What is the vertices, asymptotes and foci of this hyperbola?
36x^2-4y^2=4??
Please show me the step to reach the answer!
Points will be awarded ASAP!!!!
2006-06-15 14:48:36 · 4 answers · asked by Bouncingnoodles 1 in Science & Mathematics ➔ Mathematics
first you have to put the hyperbola in standard form.

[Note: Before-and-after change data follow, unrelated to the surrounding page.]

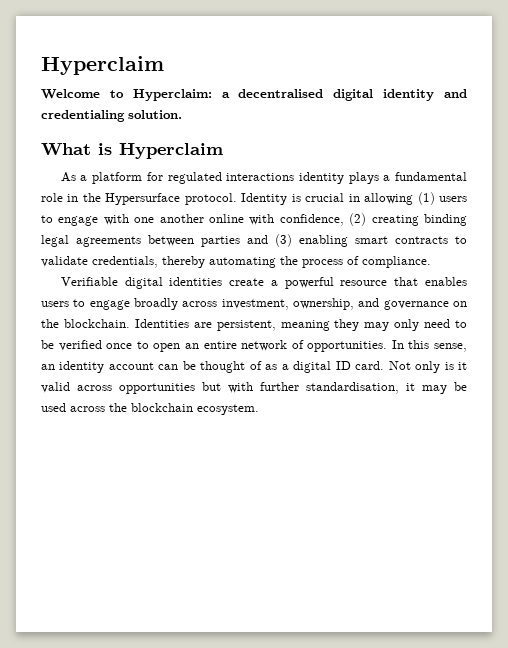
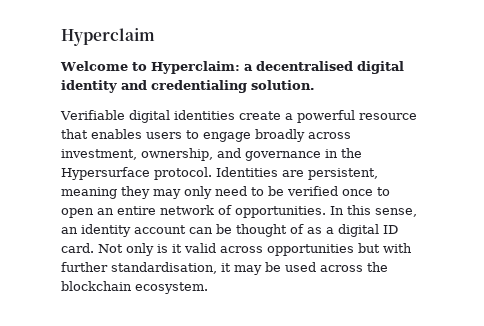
- What is Hyperclaim
- As a platform for regulated interactions identity plays a fundamental role in the Hypersurface protocol. Identity is crucial in allowing (1) users to engage with one another online with confidence, (2) creating binding legal agreements between parties and (3) enabling smart contracts to validate credentials, thereby automating the process of compliance.
- Verifiable digital identities create a powerful resource that enables users to engage broadly across investment, ownership, and governance on the blockchain.
+ Verifiable digital identities create a powerful resource that enables users to engage broadly across investment, ownership, and governance in the Hypersurface protocol.

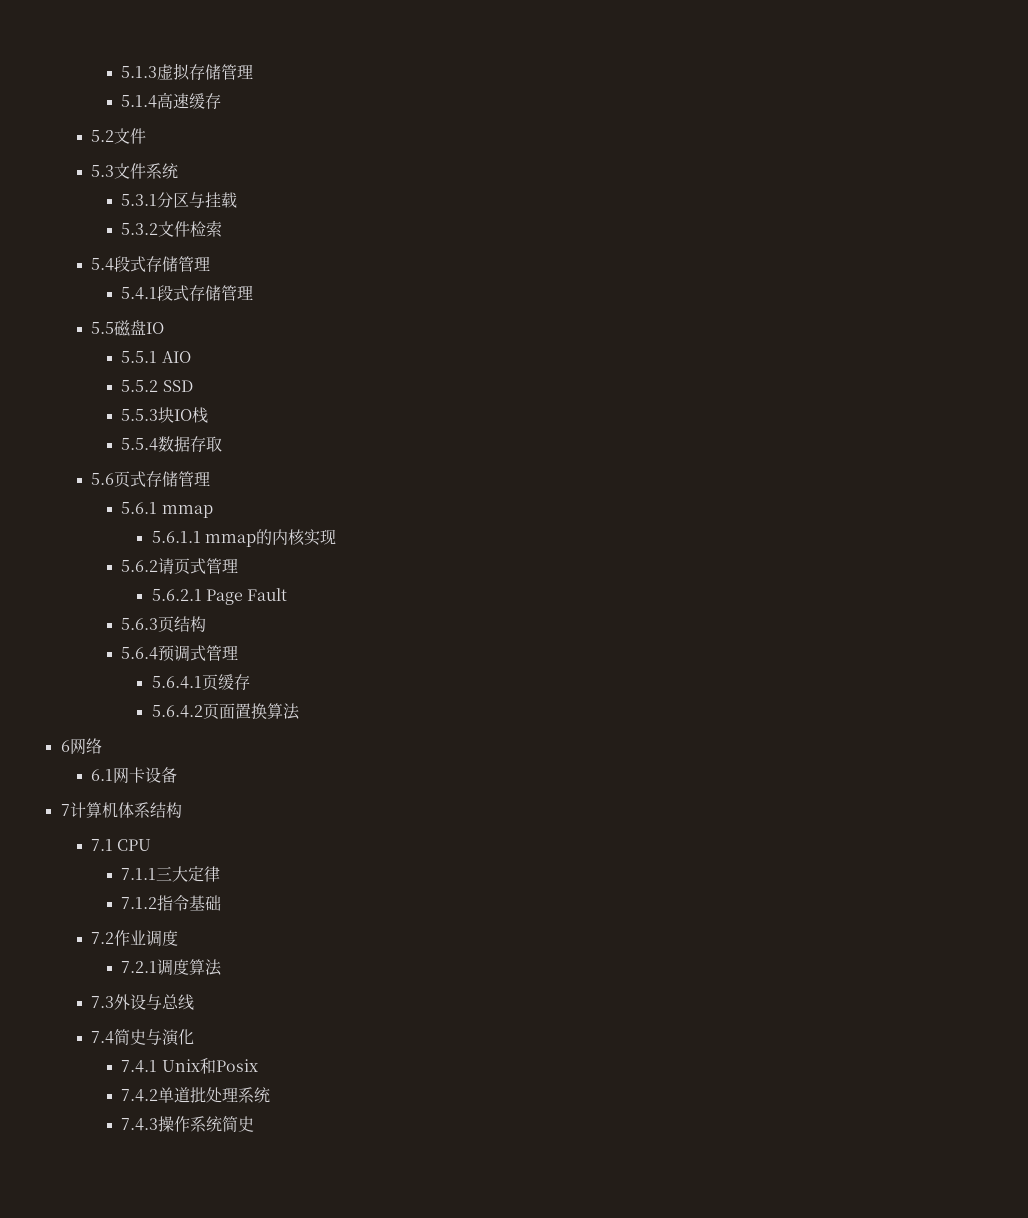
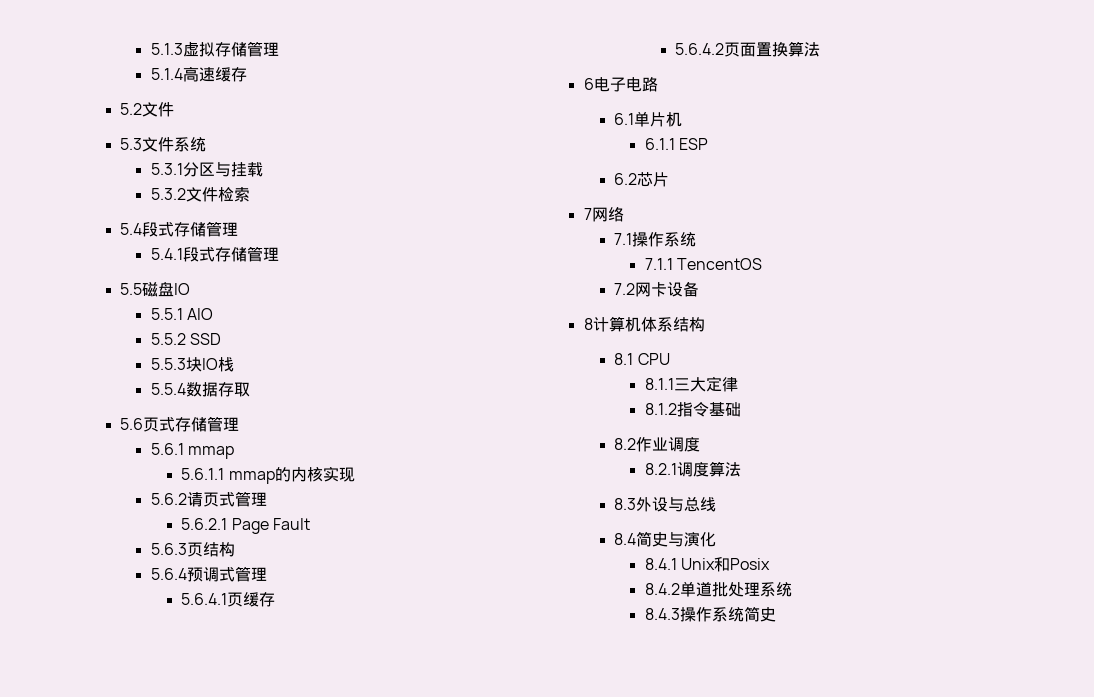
- 6网络
- 6.1网卡设备
+ 6电子电路
+ 6.1单片机
+ 6.1.1 ESP
+ 6.2芯片
+ 7网络
+ 7.1操作系统
+ 7.1.1 TencentOS
+ 7.2网卡设备
- 7计算机体系结构
+ 8计算机体系结构
- 7.1 CPU
+ 8.1 CPU
- 7.1.1三大定律
+ 8.1.1三大定律
- 7.1.2指令基础
+ 8.1.2指令基础
- 7.2作业调度
+ 8.2作业调度
- 7.2.1调度算法
+ 8.2.1调度算法
- 7.3外设与总线
+ 8.3外设与总线
- 7.4简史与演化
+ 8.4简史与演化
- 7.4.1 Unix和Posix
+ 8.4.1 Unix和Posix
- 7.4.2单道批处理系统
+ 8.4.2单道批处理系统
- 7.4.3操作系统简史
+ 8.4.3操作系统简史

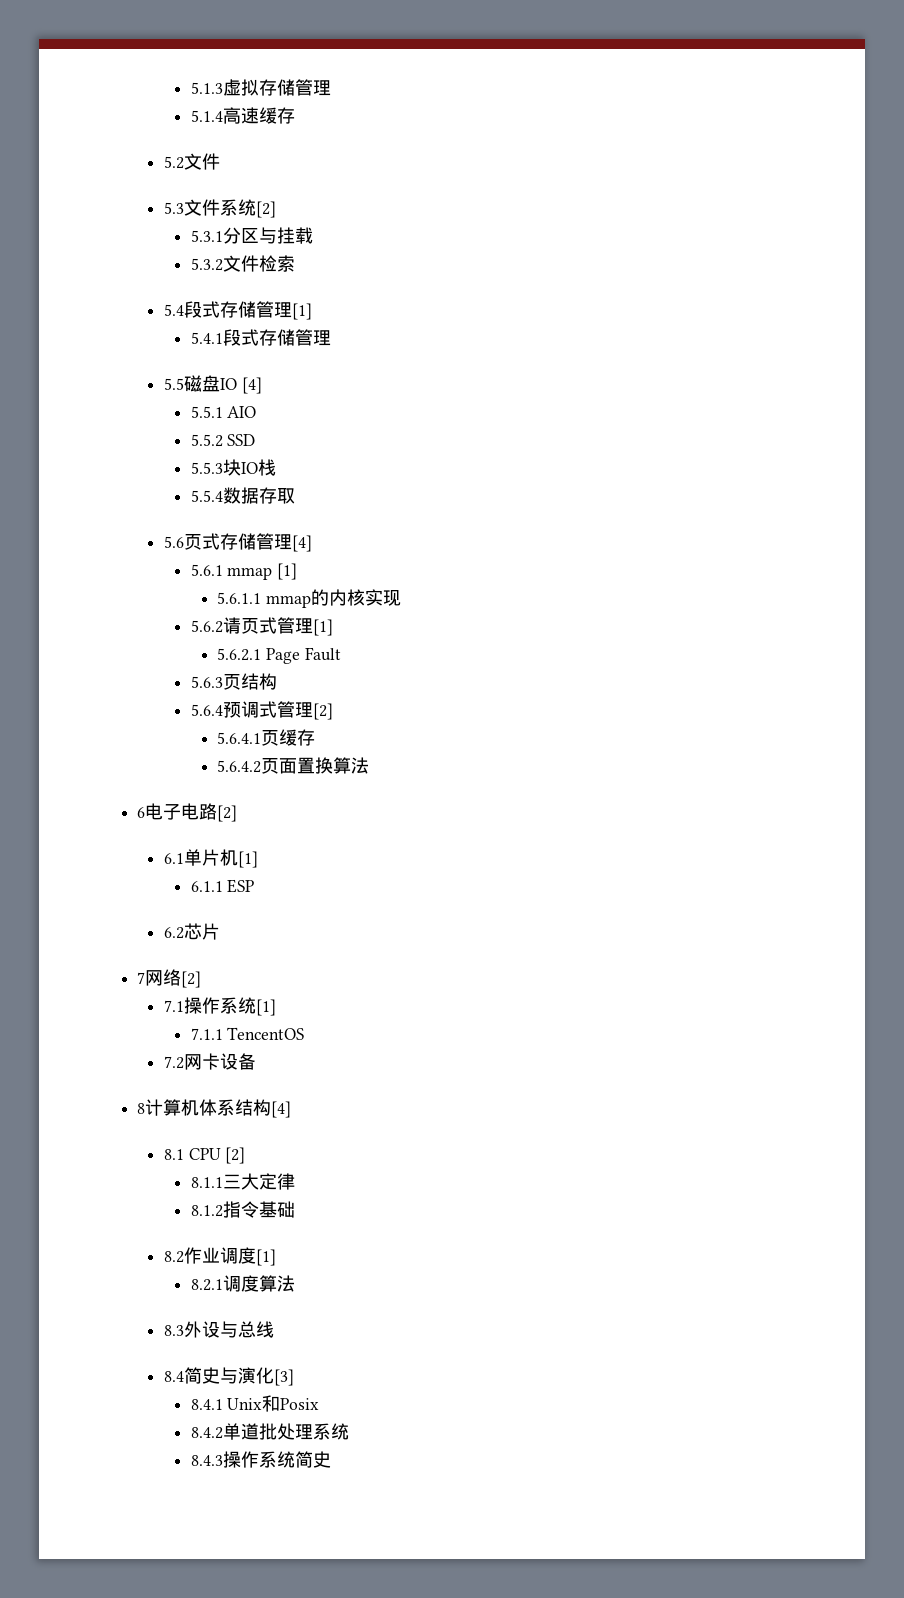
- 5.3文件系统
+ 5.3文件系统[2]
- 5.4段式存储管理
+ 5.4段式存储管理[1]
- 5.5磁盘IO
+ 5.5磁盘IO [4]
- 5.6页式存储管理
+ 5.6页式存储管理[4]
- 5.6.1 mmap
+ 5.6.1 mmap [1]
- 5.6.2请页式管理
+ 5.6.2请页式管理[1]
- 5.6.4预调式管理
+ 5.6.4预调式管理[2]
- 6电子电路
+ 6电子电路[2]
- 6.1单片机
+ 6.1单片机[1]
- 7网络
+ 7网络[2]
- 7.1操作系统
+ 7.1操作系统[1]
- 8计算机体系结构
+ 8计算机体系结构[4]
- 8.1 CPU
+ 8.1 CPU [2]
- 8.2作业调度
+ 8.2作业调度[1]
- 8.4简史与演化
+ 8.4简史与演化[3]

Divide everything by 4.
9x^2 - y^2 = 1
Which is the same as
(x^2)/(1/9) - (y^2)/1 = 1
Here, a^2 = 1/9, so a = 1/3,
and b^2 = 1, so b = 1
In this case, the center is (0,0)
Since the "x" term is first, then it opens left and right. The vertices will be left and right from the center by "a" units, so the vertices are (1/3, 0) and (-1/3, 0).
The foci are left and right of the center by "c" units. In a hyperbola, a^2 + b^2 = c^2, so c^2 = (1/3)^2 + (1^2) = 1/9 + 1 = 10/9. c = root(10)/3. The foci will be (root10/3, 0) and (-root10/3, 0).
The asymptotes have slopes that are +b/a and -b/a, and pass through the center, in this case, (0,0). So these slopes are +1/(1/3) and -1/(1/3) or 3 and -3, and the equations are y = 3x and y = -3x.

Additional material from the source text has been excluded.